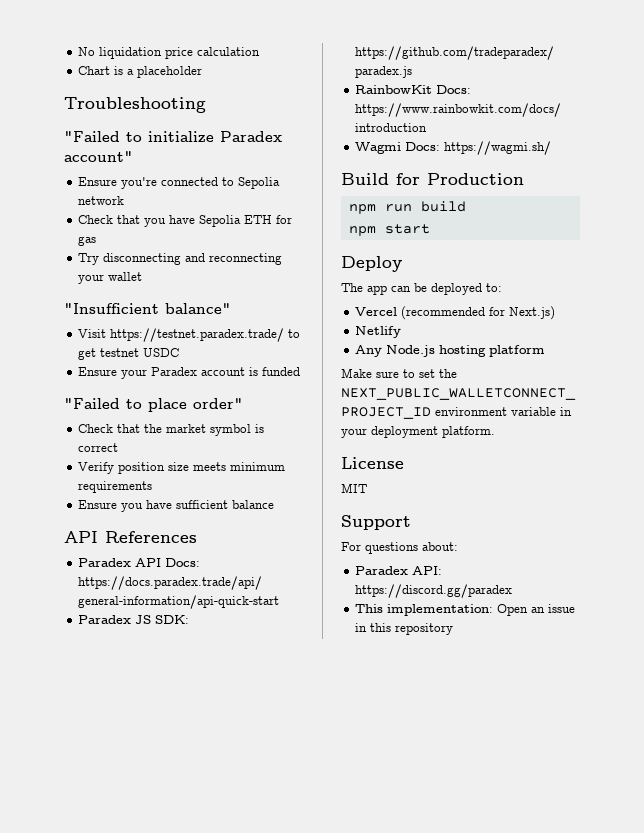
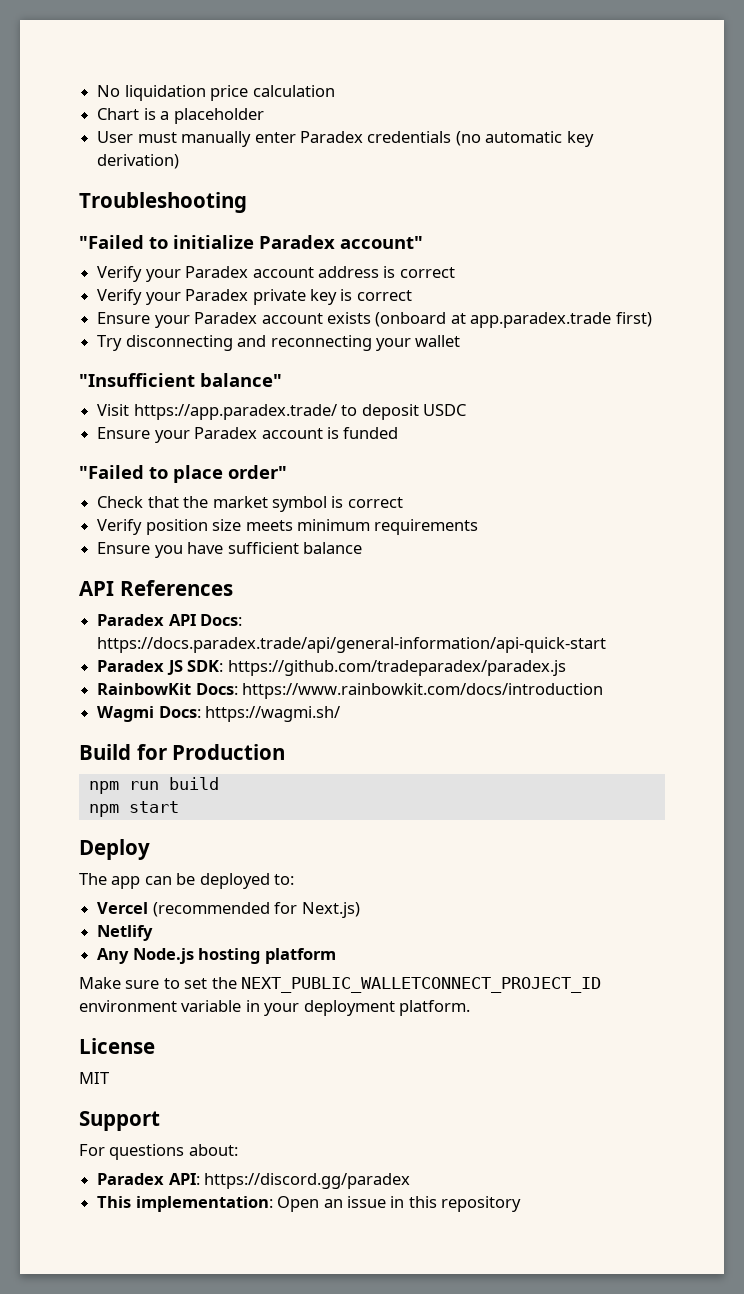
+ User must manually enter Paradex credentials (no automatic key derivation)
- Ensure you're connected to Sepolia network
- Check that you have Sepolia ETH for gas
+ Verify your Paradex account address is correct
+ Verify your Paradex private key is correct
+ Ensure your Paradex account exists (onboard at app.paradex.trade first)
- Visit https://testnet.paradex.trade/ to get testnet USDC
+ Visit https://app.paradex.trade/ to deposit USDC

+===+

▸ Problem requirements: Say how many lines above include "Visit", please, and nothing else.

▸ Your solution: 2